> _Task objective_:
Report each line of the data that contains the string "discount".

[Version difference data]
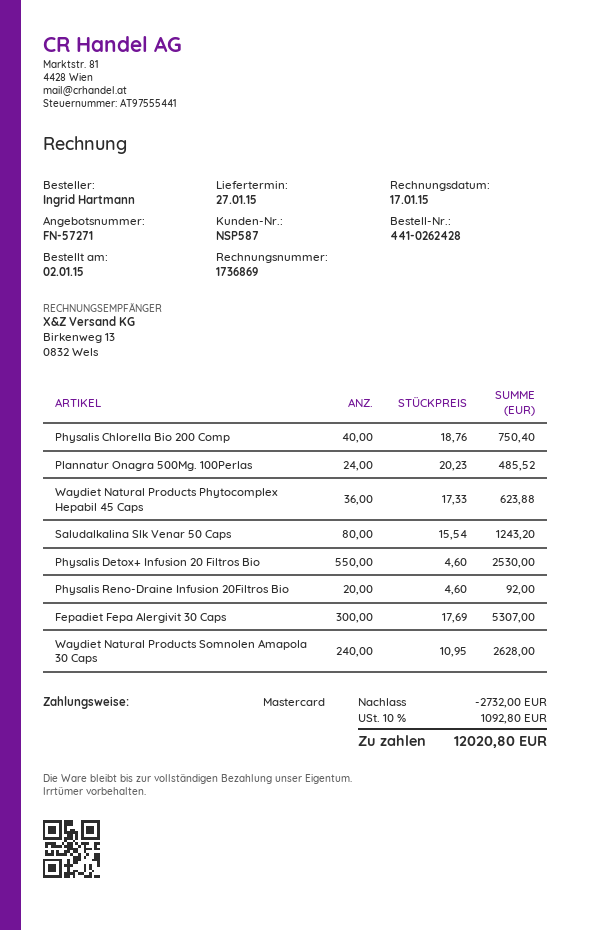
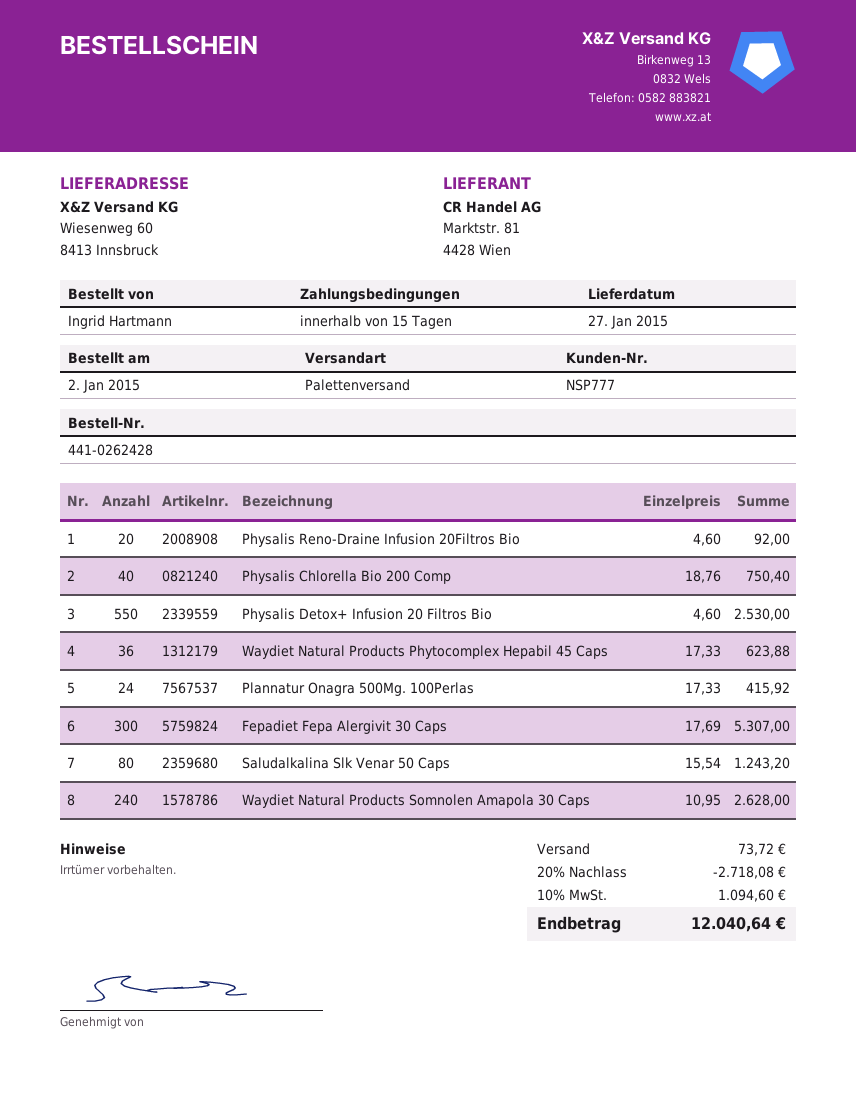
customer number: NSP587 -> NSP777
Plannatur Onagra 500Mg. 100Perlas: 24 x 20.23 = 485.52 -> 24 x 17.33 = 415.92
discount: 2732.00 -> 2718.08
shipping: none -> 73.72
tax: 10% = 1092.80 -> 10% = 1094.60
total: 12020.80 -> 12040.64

...

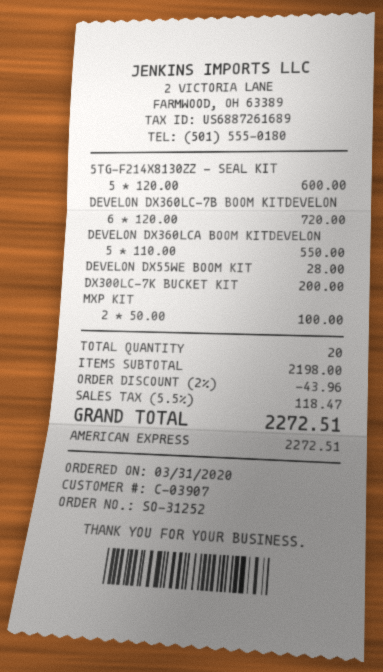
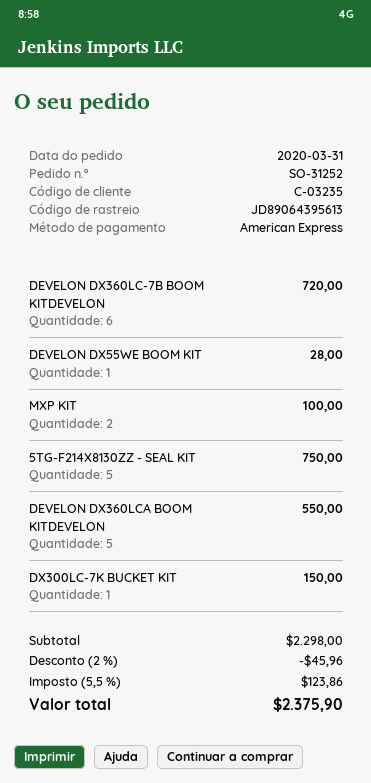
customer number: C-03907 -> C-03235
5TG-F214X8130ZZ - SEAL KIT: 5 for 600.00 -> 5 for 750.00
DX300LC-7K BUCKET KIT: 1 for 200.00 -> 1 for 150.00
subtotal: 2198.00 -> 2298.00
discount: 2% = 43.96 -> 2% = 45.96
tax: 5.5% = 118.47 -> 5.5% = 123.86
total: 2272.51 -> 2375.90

> _Output_:
discount: 2732.00 -> 2718.08
discount: 2% = 43.96 -> 2% = 45.96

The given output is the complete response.